Studies Mental Health
pregnant woman ALEX SEREBRYAKOV/iStock.com

A pregnant woman.

April 19, 2017

Studies: Taking antidepressants during pregnancy doesn’t increase child’s risk of autism, ADHD

Two studies published this month in the Journal of the American Medical Association suggest that taking antidepressants during pregnancy doesn’t increase the child’s risk of developing autism or attention deficit hyperactivity disorder, refuting previous studies claiming there’s a link.

In the first study, which is thought to be the largest and most comprehensive on the topic, researchers at Indiana University, in collaboration with researchers in Sweden, observed more than 1.5 million Swedish babies born between 1996 and 2012 to mothers who, in some cases, took antidepressants in the first trimester.

The researchers followed up with the families through 2013 and found there was no increased risk of autism or ADHD. The data did suggest a small increased risk of premature birth.

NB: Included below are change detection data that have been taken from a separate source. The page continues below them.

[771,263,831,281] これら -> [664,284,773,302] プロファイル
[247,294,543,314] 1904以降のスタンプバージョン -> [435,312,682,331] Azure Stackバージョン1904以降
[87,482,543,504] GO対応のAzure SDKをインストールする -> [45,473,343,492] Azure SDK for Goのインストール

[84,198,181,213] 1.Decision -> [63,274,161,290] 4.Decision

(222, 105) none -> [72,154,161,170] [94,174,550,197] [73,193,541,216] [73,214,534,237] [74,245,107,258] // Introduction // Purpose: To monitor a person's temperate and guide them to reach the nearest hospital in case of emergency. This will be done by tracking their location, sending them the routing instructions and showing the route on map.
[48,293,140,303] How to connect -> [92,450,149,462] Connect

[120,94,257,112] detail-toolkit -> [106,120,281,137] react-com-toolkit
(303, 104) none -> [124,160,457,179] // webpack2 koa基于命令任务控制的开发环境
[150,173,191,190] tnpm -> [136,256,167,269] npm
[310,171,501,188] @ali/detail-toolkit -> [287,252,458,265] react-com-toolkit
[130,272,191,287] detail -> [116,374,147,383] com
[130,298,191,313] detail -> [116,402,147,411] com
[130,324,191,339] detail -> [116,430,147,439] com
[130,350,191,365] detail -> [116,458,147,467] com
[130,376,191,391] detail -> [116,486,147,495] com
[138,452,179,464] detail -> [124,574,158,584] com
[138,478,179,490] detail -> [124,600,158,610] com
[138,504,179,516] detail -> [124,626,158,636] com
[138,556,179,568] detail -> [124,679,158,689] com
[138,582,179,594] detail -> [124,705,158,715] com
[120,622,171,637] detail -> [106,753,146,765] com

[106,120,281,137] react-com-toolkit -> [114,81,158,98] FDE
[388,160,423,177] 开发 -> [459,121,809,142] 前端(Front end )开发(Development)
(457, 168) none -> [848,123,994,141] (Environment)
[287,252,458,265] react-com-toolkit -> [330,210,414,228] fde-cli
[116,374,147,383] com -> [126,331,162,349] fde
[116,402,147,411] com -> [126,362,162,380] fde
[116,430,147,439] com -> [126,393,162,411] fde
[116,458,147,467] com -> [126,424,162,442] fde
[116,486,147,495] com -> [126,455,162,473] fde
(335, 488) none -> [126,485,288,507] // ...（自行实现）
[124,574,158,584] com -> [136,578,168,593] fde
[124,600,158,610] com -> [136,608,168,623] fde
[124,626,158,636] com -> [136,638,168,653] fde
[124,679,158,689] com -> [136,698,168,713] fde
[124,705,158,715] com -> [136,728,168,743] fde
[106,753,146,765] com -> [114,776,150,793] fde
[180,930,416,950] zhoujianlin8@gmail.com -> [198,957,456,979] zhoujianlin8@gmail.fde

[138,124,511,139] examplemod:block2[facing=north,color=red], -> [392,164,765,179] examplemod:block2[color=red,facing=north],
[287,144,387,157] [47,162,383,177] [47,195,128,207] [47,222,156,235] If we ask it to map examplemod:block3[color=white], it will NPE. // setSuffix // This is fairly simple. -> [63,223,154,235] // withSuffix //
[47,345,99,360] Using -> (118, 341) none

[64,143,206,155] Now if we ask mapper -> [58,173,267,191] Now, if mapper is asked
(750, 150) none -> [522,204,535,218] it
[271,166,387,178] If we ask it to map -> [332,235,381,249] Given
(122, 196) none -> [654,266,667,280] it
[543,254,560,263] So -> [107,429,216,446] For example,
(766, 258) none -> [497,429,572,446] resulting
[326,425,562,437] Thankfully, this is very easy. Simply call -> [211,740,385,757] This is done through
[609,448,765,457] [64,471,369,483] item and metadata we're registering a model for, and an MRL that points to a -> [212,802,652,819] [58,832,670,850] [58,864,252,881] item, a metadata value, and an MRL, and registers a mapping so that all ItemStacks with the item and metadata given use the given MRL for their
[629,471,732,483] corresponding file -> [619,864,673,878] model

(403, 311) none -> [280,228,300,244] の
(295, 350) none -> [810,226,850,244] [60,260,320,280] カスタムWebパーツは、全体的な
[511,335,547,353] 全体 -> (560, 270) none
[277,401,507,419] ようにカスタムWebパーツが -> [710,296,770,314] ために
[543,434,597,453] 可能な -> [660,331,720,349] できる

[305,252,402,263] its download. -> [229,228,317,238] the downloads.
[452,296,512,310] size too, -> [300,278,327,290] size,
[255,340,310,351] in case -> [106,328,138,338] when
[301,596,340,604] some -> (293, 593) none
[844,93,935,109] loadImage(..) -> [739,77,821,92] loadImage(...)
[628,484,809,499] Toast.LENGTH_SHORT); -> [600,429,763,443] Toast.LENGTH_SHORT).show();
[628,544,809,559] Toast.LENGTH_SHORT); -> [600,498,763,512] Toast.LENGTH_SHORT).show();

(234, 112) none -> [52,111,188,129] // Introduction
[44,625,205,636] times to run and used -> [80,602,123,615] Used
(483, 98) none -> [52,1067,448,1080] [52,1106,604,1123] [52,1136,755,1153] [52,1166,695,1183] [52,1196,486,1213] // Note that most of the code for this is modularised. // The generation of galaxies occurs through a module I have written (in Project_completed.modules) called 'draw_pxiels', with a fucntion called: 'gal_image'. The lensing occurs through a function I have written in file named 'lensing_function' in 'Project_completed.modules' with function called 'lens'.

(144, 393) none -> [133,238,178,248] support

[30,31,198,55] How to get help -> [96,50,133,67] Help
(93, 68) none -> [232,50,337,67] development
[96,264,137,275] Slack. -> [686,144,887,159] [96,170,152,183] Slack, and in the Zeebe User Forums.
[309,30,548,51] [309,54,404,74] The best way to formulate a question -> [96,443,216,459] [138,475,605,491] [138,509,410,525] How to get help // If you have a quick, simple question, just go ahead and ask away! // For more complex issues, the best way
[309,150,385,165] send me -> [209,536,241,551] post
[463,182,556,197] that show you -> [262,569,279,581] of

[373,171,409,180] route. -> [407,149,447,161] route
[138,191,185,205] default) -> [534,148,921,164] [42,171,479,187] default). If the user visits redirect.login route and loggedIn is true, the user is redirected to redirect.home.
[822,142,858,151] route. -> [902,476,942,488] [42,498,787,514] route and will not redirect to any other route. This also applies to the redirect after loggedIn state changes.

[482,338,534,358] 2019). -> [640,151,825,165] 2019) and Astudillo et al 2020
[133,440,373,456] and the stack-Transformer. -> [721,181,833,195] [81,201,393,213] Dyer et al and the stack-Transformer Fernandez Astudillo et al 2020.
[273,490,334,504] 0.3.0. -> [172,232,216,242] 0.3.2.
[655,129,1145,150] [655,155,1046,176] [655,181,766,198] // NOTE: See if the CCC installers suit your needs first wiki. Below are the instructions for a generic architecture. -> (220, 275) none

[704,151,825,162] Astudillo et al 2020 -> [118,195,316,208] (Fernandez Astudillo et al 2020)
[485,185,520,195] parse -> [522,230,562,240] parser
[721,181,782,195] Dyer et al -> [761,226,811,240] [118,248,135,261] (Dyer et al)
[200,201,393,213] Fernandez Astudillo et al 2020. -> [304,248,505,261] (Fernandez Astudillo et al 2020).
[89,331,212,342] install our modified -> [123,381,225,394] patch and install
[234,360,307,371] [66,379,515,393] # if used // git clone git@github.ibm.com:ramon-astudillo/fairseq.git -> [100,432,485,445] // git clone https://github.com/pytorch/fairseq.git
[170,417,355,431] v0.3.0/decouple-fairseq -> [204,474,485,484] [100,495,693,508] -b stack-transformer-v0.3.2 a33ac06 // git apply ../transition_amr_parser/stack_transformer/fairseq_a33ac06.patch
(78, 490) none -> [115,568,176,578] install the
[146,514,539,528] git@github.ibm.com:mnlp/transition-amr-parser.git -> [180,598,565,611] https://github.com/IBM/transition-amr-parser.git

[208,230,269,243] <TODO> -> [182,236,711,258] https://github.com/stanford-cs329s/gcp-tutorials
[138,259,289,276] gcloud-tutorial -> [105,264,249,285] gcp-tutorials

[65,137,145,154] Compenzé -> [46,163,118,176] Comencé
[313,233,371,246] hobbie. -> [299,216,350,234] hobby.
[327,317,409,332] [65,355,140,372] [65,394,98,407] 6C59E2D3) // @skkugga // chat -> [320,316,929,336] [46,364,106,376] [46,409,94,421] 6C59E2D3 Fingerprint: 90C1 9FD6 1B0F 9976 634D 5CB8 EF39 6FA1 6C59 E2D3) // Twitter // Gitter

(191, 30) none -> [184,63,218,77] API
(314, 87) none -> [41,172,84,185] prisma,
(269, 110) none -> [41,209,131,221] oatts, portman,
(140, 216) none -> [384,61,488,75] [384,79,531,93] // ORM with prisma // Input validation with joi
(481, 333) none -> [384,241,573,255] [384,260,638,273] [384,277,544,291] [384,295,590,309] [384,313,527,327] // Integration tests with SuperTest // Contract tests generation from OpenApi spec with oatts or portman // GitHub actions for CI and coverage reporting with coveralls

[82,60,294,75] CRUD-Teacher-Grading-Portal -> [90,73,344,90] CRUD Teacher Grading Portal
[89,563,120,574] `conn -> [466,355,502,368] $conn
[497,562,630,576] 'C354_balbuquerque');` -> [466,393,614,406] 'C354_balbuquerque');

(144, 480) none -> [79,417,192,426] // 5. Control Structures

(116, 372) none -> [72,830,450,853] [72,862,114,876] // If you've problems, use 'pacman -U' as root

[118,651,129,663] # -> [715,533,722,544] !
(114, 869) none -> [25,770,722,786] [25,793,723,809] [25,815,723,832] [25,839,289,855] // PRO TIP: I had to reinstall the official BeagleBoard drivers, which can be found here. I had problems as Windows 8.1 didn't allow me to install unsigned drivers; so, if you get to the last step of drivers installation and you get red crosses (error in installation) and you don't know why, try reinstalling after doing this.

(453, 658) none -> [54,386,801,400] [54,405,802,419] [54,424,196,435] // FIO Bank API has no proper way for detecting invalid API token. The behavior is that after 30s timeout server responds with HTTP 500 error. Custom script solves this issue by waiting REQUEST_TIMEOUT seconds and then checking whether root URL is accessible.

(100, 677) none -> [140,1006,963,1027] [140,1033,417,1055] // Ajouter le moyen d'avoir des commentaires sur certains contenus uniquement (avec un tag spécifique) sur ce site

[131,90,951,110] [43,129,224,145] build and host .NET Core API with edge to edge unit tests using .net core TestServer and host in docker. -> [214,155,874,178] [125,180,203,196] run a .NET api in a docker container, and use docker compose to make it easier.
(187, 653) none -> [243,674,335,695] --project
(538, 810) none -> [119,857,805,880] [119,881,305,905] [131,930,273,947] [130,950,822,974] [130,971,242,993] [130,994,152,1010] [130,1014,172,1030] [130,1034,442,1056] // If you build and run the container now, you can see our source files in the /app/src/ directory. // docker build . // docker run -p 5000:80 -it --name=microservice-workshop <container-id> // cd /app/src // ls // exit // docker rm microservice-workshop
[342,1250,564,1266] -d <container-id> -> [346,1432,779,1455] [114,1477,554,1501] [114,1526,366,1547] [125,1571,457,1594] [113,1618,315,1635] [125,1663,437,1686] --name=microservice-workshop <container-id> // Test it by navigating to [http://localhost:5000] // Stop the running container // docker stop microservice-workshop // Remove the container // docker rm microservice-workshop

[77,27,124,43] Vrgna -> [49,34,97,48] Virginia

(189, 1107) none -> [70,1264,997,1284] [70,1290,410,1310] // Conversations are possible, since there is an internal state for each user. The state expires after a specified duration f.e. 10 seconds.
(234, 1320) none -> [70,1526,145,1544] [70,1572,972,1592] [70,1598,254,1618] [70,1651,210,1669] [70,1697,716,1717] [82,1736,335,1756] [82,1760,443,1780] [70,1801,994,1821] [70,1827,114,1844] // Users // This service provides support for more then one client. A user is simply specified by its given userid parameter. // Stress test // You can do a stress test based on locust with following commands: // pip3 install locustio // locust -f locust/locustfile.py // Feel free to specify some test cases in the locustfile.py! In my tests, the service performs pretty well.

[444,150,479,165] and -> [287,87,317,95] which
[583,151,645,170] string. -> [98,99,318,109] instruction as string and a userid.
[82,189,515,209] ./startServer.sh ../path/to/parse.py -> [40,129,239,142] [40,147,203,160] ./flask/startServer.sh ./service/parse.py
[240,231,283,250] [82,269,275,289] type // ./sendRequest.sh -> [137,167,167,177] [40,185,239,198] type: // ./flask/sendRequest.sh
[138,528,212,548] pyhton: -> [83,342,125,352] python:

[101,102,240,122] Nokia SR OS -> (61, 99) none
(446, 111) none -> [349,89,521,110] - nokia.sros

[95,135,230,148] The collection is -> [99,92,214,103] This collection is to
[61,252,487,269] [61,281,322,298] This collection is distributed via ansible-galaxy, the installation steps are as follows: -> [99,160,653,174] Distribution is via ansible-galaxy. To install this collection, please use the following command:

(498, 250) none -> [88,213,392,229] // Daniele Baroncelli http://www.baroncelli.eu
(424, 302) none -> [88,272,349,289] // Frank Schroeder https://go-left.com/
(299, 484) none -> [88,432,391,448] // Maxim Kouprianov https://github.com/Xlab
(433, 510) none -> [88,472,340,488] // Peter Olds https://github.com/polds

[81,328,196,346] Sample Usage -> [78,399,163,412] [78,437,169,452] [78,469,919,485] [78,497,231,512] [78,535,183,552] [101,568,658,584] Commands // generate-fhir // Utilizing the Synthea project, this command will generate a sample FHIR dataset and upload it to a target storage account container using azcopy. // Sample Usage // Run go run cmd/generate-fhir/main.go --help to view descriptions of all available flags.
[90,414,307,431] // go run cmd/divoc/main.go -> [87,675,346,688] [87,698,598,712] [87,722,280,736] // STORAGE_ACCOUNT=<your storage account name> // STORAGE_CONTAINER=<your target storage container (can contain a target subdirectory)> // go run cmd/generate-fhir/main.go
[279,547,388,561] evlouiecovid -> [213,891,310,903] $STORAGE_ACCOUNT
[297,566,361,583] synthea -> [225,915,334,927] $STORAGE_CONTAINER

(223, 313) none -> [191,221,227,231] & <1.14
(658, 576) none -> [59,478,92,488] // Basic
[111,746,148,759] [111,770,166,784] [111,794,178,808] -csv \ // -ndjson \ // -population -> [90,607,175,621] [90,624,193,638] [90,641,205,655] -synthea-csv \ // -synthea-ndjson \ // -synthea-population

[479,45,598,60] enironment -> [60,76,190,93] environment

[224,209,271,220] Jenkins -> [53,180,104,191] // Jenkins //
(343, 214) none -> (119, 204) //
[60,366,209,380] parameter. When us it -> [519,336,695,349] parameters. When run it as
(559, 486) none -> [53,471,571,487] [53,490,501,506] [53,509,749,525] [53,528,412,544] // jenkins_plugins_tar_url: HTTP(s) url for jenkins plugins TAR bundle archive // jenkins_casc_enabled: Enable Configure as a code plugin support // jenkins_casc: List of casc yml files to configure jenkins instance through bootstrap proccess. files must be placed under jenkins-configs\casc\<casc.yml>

To rule out the connection between antidepressants and autism and ADHD, the researchers took into account other potential factors that cause the conditions, like genes and environmental influence. 

They also compared the health outcomes of siblings in situations where their shared mother took antidepressants while pregnant with one child but not the other and found the siblings had the same risk of developing autism or ADHD, regardless of their mother's medication intake.

The second study published in April in JAMA analyzed data on 35,906 children in Canada born between 2002 and 2010 to mothers who had qualified for public drug coverage. In nearly 8 percent of those pregnancies, the mother had taken antidepressants.

Again, the researchers found no link between antidepressants taken by the mother and neurodevelopmental problems for the child.